GR L 11504; (May, 1958) (Digest)
G.R. No. L-11504; May 23, 1958
ELISEO SAULOG, petitioner-appellant, vs. N. BAENS DEL ROSARIO, Acting Commissioner of the Workmen’s Compensation Commission and SERGIO MONTOYA, respondents-appellees.
FACTS
Sergio Montoya worked as a conductor for the Saulog Transit, owned and operated by Eliseo Saulog, in 1949 and 1950. Around the end of February 1950, he began experiencing chest pains and spitting blood, leading to his hospitalization from April to November 1950. Due to his physical condition, he resigned in May 1950. On September 12, 1952, he filed a Notice of Injury or Sickness and Claim for Compensation with the Workmen’s Compensation Commission. The Commission awarded compensation in favor of Montoya. Saulog appealed, contending that: (a) the notice and claim were not filed within the two-month period required by law; (b) the Commissioner’s factual findings disregarded those of the referee; (c) the award was excessive; and (d) any liability should be enforced against the Saulog Transit Co., a corporation to which he sold the business on October 24, 1951, before Montoya filed his claim.
ISSUE
1. Whether the notice of injury and claim for compensation were filed within the prescribed period.

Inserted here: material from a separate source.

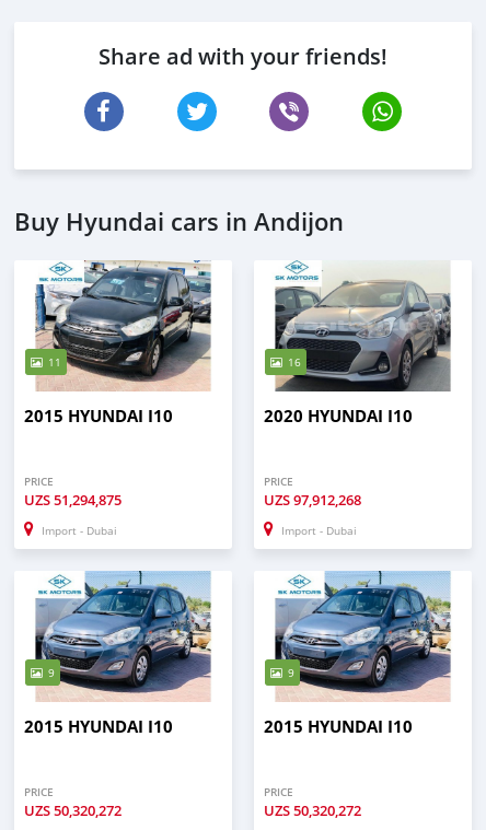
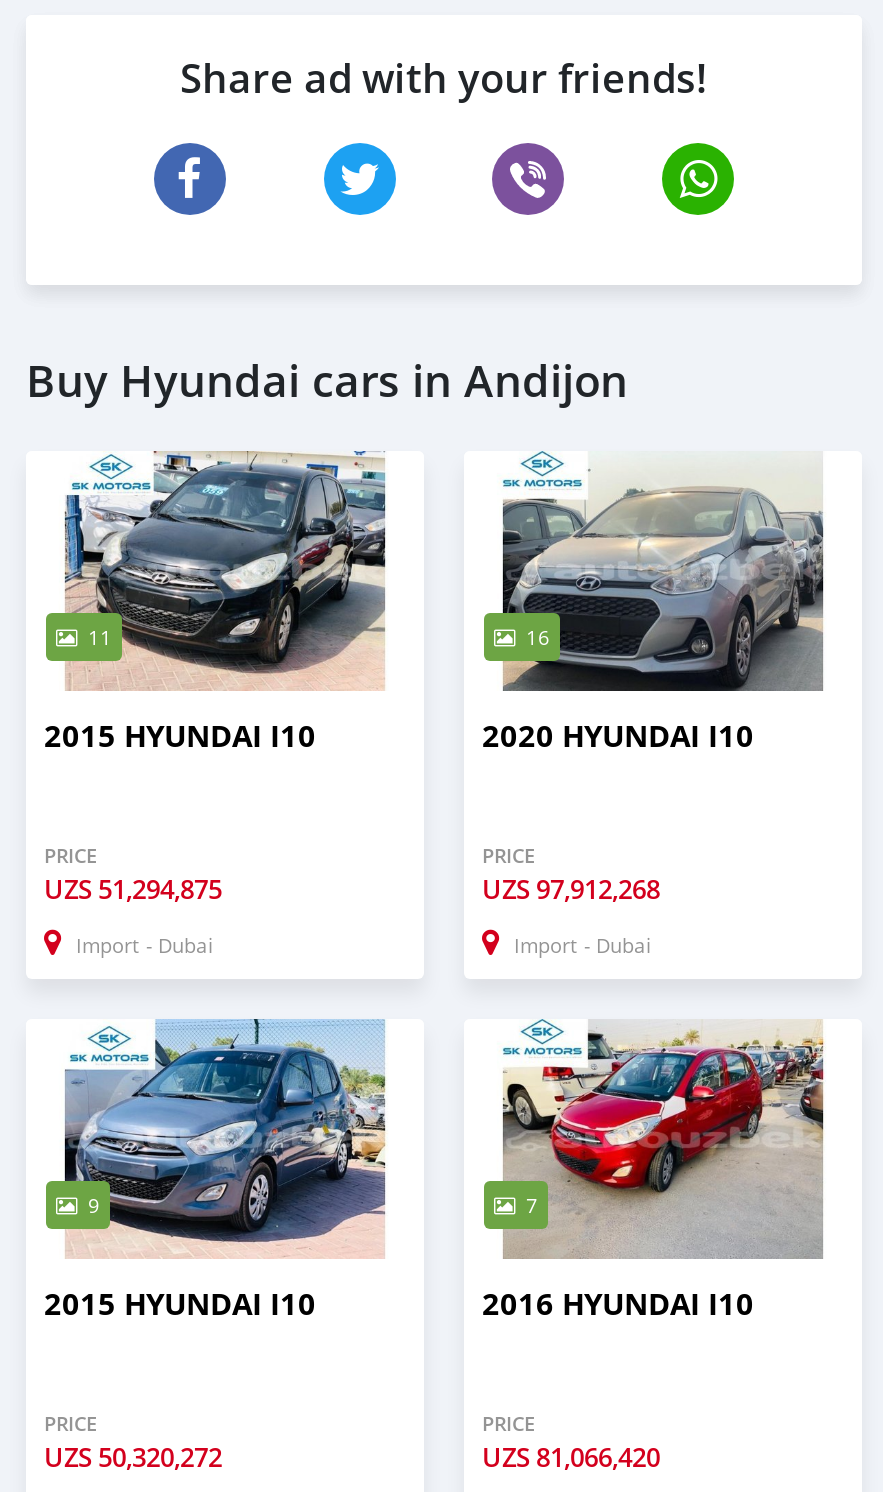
[275,570,451,701] [image] | 9 -> [502,1019,824,1259] [image] | 7
[264,715,413,738] 2015 HYUNDAI I10 -> [482,1283,754,1325] 2016 HYUNDAI I10
[264,801,361,820] UZS 50,320,272 -> [482,1439,660,1475] UZS 81,066,420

2. Whether a verbal notice and a belated written claim are sufficient under the Workmen’s Compensation Act.
3. Whether the employer suffered prejudice from any delay in notice.
4. Whether liability for compensation should be borne by the new corporate owner, Saulog Transit Co.
5. Whether the award of compensation, including future medical services, was proper.
RULING
1. On the timeliness of notice and claim: The two-month period under Section 24 of the Act did not begin to run from the date of the accidental chest bump in January 1950, as Montoya experienced no immediate consequences and continued working. The period commenced when the disease manifested and he realized he was sick, around the end of February 1950. Verbal notice was given to the employer’s assistant manager and the owner’s wife prior to or on April 1, 1950, which was within two months. The claim, filed on September 12, 1952, was also deemed timely as the injury initially seemed minor and the claim was submitted after the seriousness became apparent.
2. On the sufficiency of verbal notice and belated claim: Under Section 27 of the Act, a notice is not invalid due to any incorrectness or omission unless the employer was actually misinformed. A verbal notice or a belated notice is acceptable if the employer or his agent had knowledge of the injury or sickness, and the employer did not suffer prejudice from the delay. Here, the employer’s agents (Medina and Mrs. Saulog) had knowledge, and the employer did not demonstrate actual prejudice.
3. On prejudice to the employer: The appellant’s claim that he suffered prejudice because he could not include the liability in the sale to the corporation was rejected. Any such inclusion would have merely reduced the purchase price accordingly. Furthermore, as the appellant owned about 99% of the corporation, the issue was deemed academic.
4. On liability of the new corporate owner: The liability remained with Eliseo Saulog, the employer at the time of the injury. There was no proof that the sale of the business included this specific liability, and any transfer agreement could not affect Montoya’s rights without his consent.
5. On the propriety of the award: The award for medical and hospitalization expenses already incurred (reduced to P2,200.00) and for total disability compensation (P3,000.00 for 208 weeks) was affirmed as it complied with the Act. However, the portion of the award requiring Saulog to furnish future medical and hospital services was erroneous, as Montoya had already resigned from service before the proceedings.
The award of the Workmen’s Compensation Commission was affirmed, except for the requirement to provide future medical services. Costs were imposed on the petitioner-appellant.